Voorzichtig naderde het kleine groepje de plek waar de wacht ergens moest zijn. Op voorstel van iemand gingen ze er rechts langs. En toen zagen ze de man ineens staan. Donker stak zijn silhouet tegen de hemel af.

Het leek nu heel gemakkelijk de man te overrompelen, en twee mannen vroegen de prinses of ze het mochten doen. Aralyssia knikte van 'ja'. En daar gingen ze! Gespannen keek de rest van de groep naar de verrichtingen van de twee mannen. Ze zagen hen naderbij sluipen. De mannen maakten geen geluid, en de wacht had niets door!
Pas toen de twee mannen heel dichtbij waren, hoorde de wacht iets en hij draaide zich om. Maar toen was het al te laat. Hij werd gegrepen en even later zonk hij naar de grond.

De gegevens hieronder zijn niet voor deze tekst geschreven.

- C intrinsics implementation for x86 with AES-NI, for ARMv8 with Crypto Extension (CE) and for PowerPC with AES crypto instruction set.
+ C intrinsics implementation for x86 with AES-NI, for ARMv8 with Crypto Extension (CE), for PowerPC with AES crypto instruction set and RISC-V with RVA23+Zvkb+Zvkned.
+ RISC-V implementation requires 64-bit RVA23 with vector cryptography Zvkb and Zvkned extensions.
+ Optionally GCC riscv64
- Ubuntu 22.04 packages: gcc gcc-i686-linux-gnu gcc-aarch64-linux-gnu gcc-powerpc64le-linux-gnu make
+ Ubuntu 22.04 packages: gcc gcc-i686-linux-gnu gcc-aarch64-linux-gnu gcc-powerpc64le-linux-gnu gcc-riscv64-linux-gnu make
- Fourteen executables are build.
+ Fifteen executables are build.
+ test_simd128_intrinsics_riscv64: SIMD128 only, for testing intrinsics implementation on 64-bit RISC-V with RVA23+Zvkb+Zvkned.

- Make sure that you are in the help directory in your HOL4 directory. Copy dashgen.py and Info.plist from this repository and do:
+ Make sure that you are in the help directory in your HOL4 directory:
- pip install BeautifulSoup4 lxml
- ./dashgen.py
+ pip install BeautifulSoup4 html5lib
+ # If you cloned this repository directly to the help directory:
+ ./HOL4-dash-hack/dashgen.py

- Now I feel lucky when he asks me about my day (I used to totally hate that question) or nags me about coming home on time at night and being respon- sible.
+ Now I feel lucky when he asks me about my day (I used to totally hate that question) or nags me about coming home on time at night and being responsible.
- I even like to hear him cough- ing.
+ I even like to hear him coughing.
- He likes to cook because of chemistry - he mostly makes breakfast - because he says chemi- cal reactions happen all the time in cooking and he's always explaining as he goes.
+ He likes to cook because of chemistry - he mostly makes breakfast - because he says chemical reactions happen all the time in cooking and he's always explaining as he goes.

Hij had geen kik gegeven.
Vlug kwamen de prinses en de andere mensen ook naderbij. Ze keken om zich heen. Waar was de ingang van de grot? Een van de mensen wees naar een donker gat achter een stukje rots. Dat kon het wel eens zijn. Een paar gingen op onderzoek uit.

Even later waren ze weer terug. Het gat kon inderdaad de ingang zijn. Er begon een grote gang achter het gat en heel in de verte hadden ze daar licht zien branden. Mooi! Aralyssia verdeelde de taken. Een man bleef buiten en hield de boel in de gaten. Vier mannen gingen voorop om de gang en de grotten te verkennen. En de rest kwam achter hun aan.
Zo gebeurde het, en daar ging het groepje de gang in.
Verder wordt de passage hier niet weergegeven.